Se eu tivesse prestado mais atenção, não teria me distraído com as horas, teria ido embora antes do sol sumir.
E quando o sufoco se parecesse com um louco e sorrisse para mim mostrando os dentes, eu morderia com vontade a sua boca, até sangrar.
DESPEDIDA
Sairemos daqui, iremos embora e carregaremos os nossos fragmentos que continuam impetuosos dentro de nós.
Queremos a precisão da razão que nunca existirá.
Os pensamentos esculpidos na vibração de nossos cérebros nunca se dobrarão nas molduras das formas dos desejos.
Na plasticidade de nossos sentimentos, tentaremos nos salvar para não morrermos asfixiados dentro de nós.

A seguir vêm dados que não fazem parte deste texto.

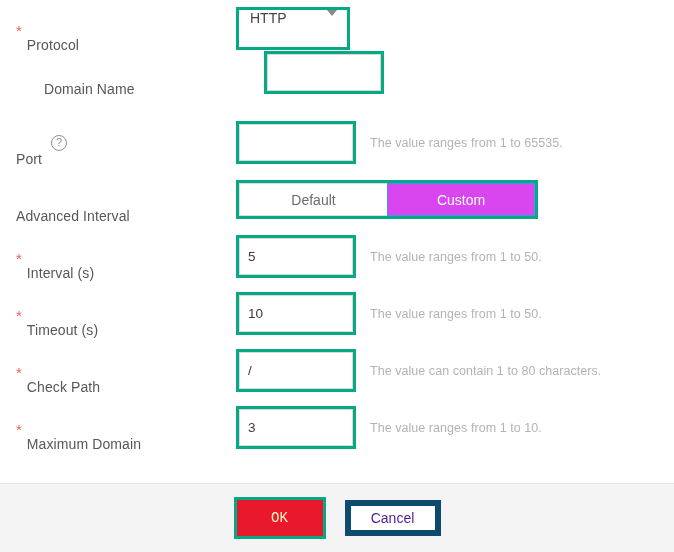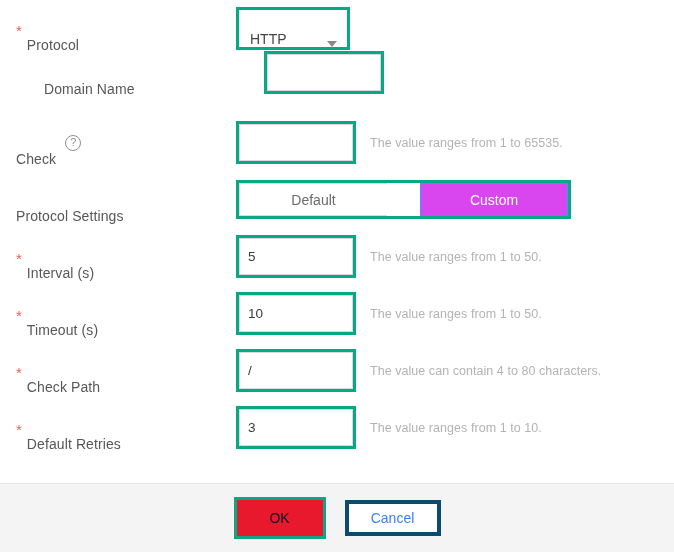--- a/index.html
+++ b/index.html
@@ -106,7 +106,7 @@
     box-sizing: border-box;
     background: #ffffff;
     display: flex;
-    align-items: flex-end;
+    align-items: flex-start;
     justify-content: space-between;
     padding: 0 10px 0 11px;
     font-size: 14px;

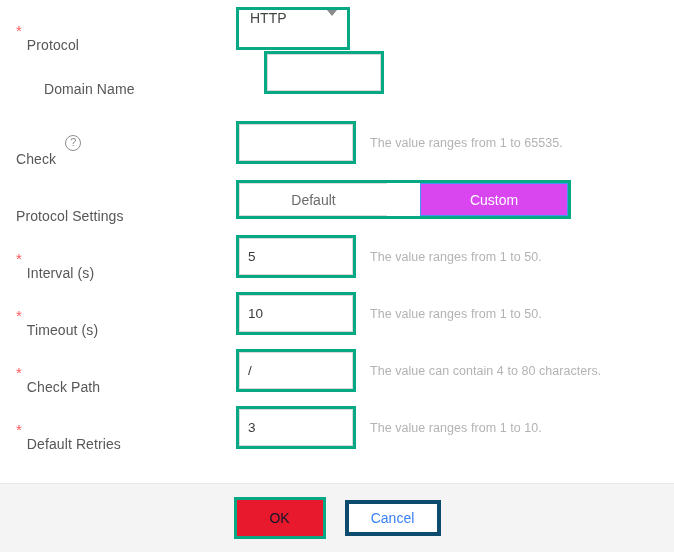--- a/index.html
+++ b/index.html
@@ -226,7 +226,7 @@
 
   <div class="row" style="top:114px;">
     <div class="label-cell">
-      <span class="label-text">Check</span>
+      <span class="label-text">Port</span>
       <span class="help-icon">?</span>
     </div>
     <div class="hl">

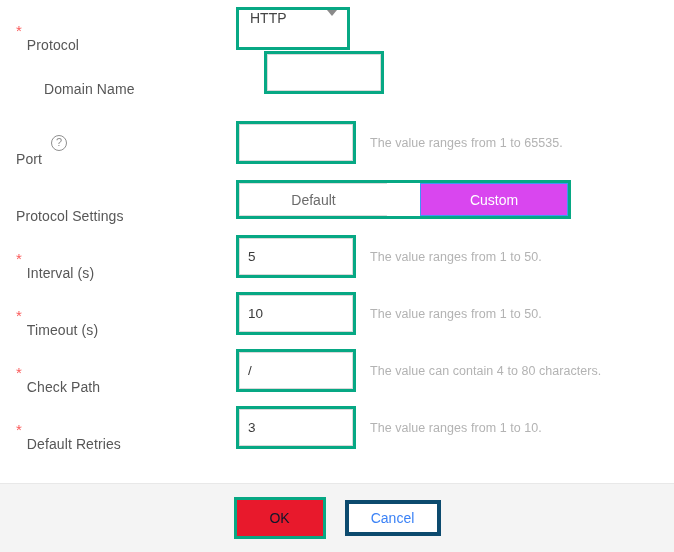--- a/index.html
+++ b/index.html
@@ -132,7 +132,7 @@
   }
 
   
-  .seg-wrap { display: flex; gap: 33px; }
+  .seg-wrap { display: flex; }
   .seg {
     height: 33px;
     min-width: 148px;

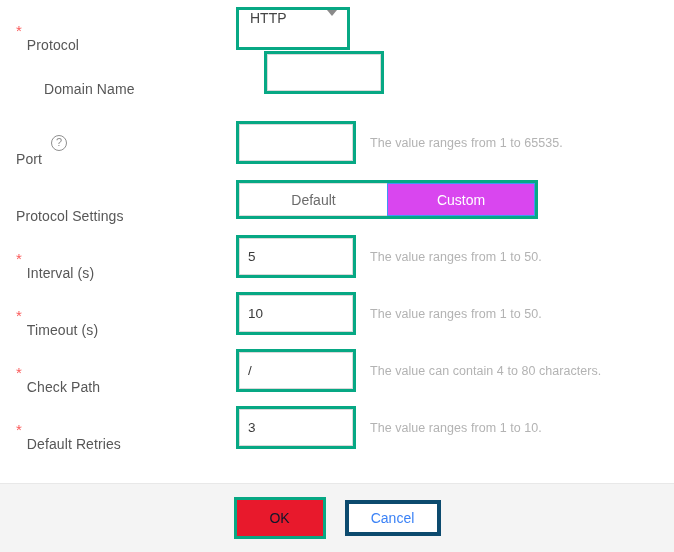--- a/index.html
+++ b/index.html
@@ -237,7 +237,7 @@
 
   <div class="row" style="top:171px;">
     <div class="label-cell">
-      <span class="label-text">Protocol Settings</span>
+      <span class="label-text">Advanced Interval</span>
     </div>
     <div class="hl">
       <div class="seg-wrap">

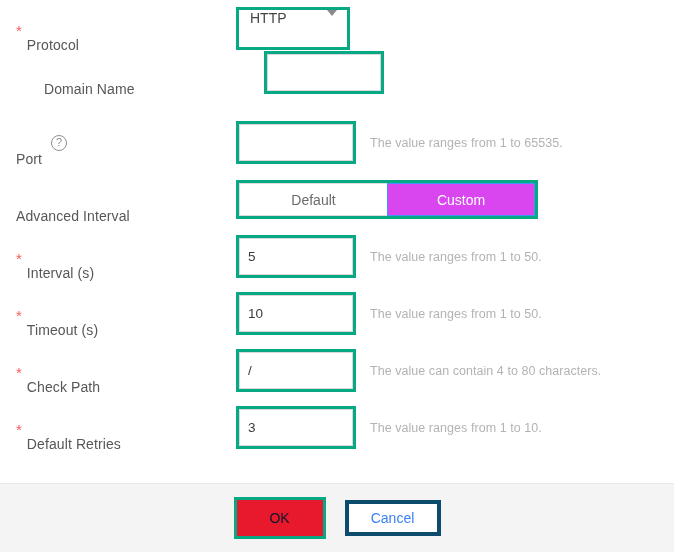--- a/index.html
+++ b/index.html
@@ -277,7 +277,7 @@
     <div class="hl">
       <input class="field" type="text" value="/" style="">
     </div>
-    <span class="hint">The value can contain 4 to 80 characters.</span>
+    <span class="hint">The value can contain 1 to 80 characters.</span>
   </div>
 
   <div class="row" style="top:399px;">

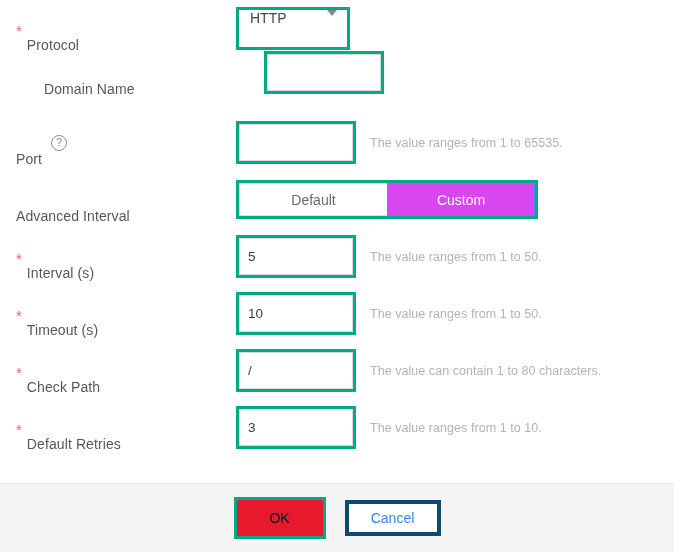--- a/index.html
+++ b/index.html
@@ -283,7 +283,7 @@
   <div class="row" style="top:399px;">
     <div class="label-cell">
       <span class="req-star">*</span>
-      <span class="label-text">Default Retries</span>
+      <span class="label-text">Maximum Domain</span>
     </div>
     <div class="hl">
       <input class="field" type="text" value="3" style="">

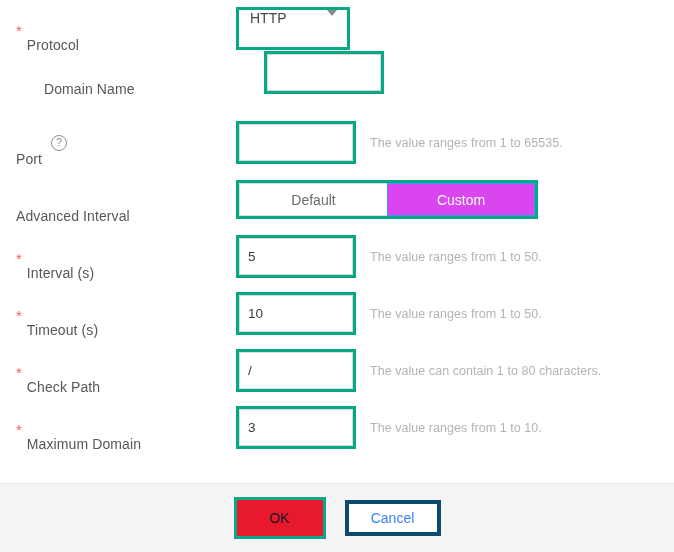--- a/index.html
+++ b/index.html
@@ -185,9 +185,10 @@
   }
   .btn-primary {
     background: #e8192c;
-    color: #0f172a;
+    color: #fef9c3;
     border: 1px solid #e8192c;
     width: 84px;
+    font-family: Liberation Mono, monospace;
   }
   .btn-secondary {
     background: #ffffff;

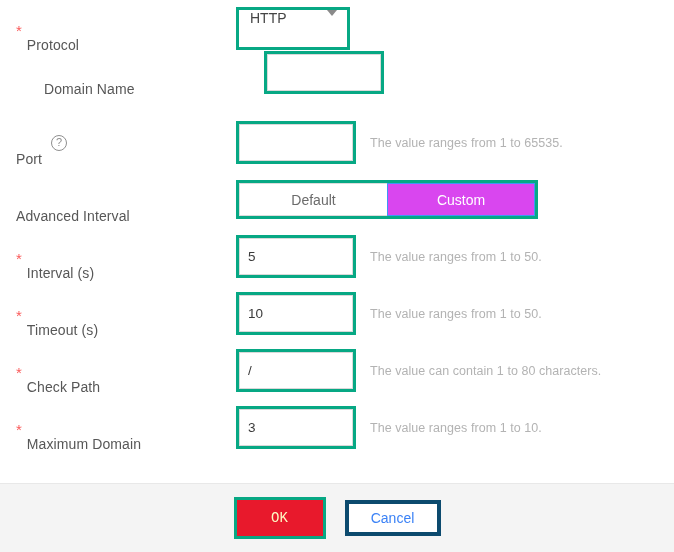--- a/index.html
+++ b/index.html
@@ -192,8 +192,8 @@
   }
   .btn-secondary {
     background: #ffffff;
-    color: #3b82f6;
-    border: 4px solid #0c4a6e;
+    color: #4c1d95;
+    border: 6px solid #0c4a6e;
     width: 96px;
   }
   .footer-hl { display: inline-block; }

Por nossos olhos, com vigor, vazam a dor e o desespero pelos sonhos fabricados que flutuaram vagabundos no tempo e se perderam no silêncio.
Vamos embora, vamos rápido.
Não deixemos que a vulnerabilidade das horas nos torne mais frágeis e nos consuma até a morte.
Nem que a tempestade das incertezas nos assombre com as injúrias e com a veneração do ódio.
Nós não merecemos.
Nesse raiar da loucura, vamos substituir às pólvoras de nossos canhões dessa guerra fria, pela vibração das luzes que se acendem dentro de nossas almas inquietas que caminham lado a lado distraídas, perdidas, entorpecidas na trajetória das vaidades.
Vamos, vamos logo.
Tudo deu errado, não temos como negar.